### What to do
Return the entries below in their exact form, leaving the pictures out.

### Provided records
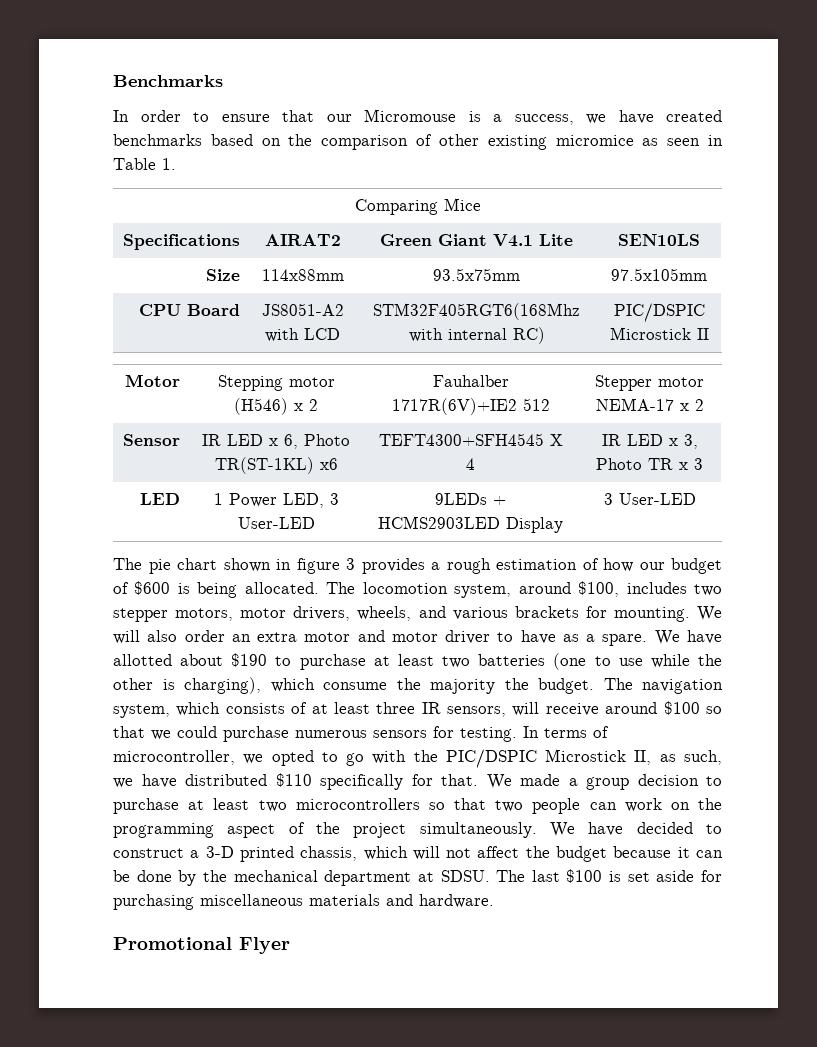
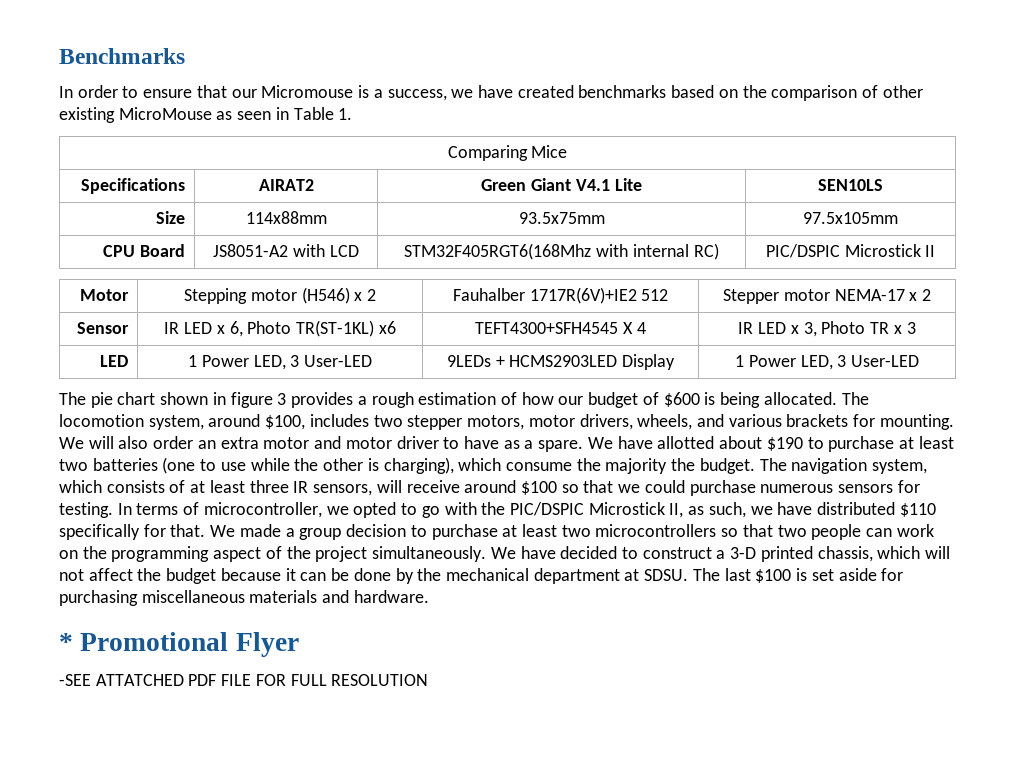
- In order to ensure that our Micromouse is a success, we have created benchmarks based on the comparison of other existing micromice as seen in Table 1.
+ In order to ensure that our Micromouse is a success, we have created benchmarks based on the comparison of other existing MicroMouse as seen in Table 1.
- LED | 1 Power LED, 3 User-LED | 9LEDs + HCMS2903LED Display | 3 User-LED
+ LED | 1 Power LED, 3 User-LED | 9LEDs + HCMS2903LED Display | 1 Power LED, 3 User-LED
- Promotional Flyer
+ * Promotional Flyer
+ -SEE ATTATCHED PDF FILE FOR FULL RESOLUTION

### Answer to this exercise
- In order to ensure that our Micromouse is a success, we have created benchmarks based on the comparison of other existing micromice as seen in Table 1.
+ In order to ensure that our Micromouse is a success, we have created benchmarks based on the comparison of other existing MicroMouse as seen in Table 1.
- LED | 1 Power LED, 3 User-LED | 9LEDs + HCMS2903LED Display | 3 User-LED
+ LED | 1 Power LED, 3 User-LED | 9LEDs + HCMS2903LED Display | 1 Power LED, 3 User-LED
- Promotional Flyer
+ * Promotional Flyer
+ -SEE ATTATCHED PDF FILE FOR FULL RESOLUTION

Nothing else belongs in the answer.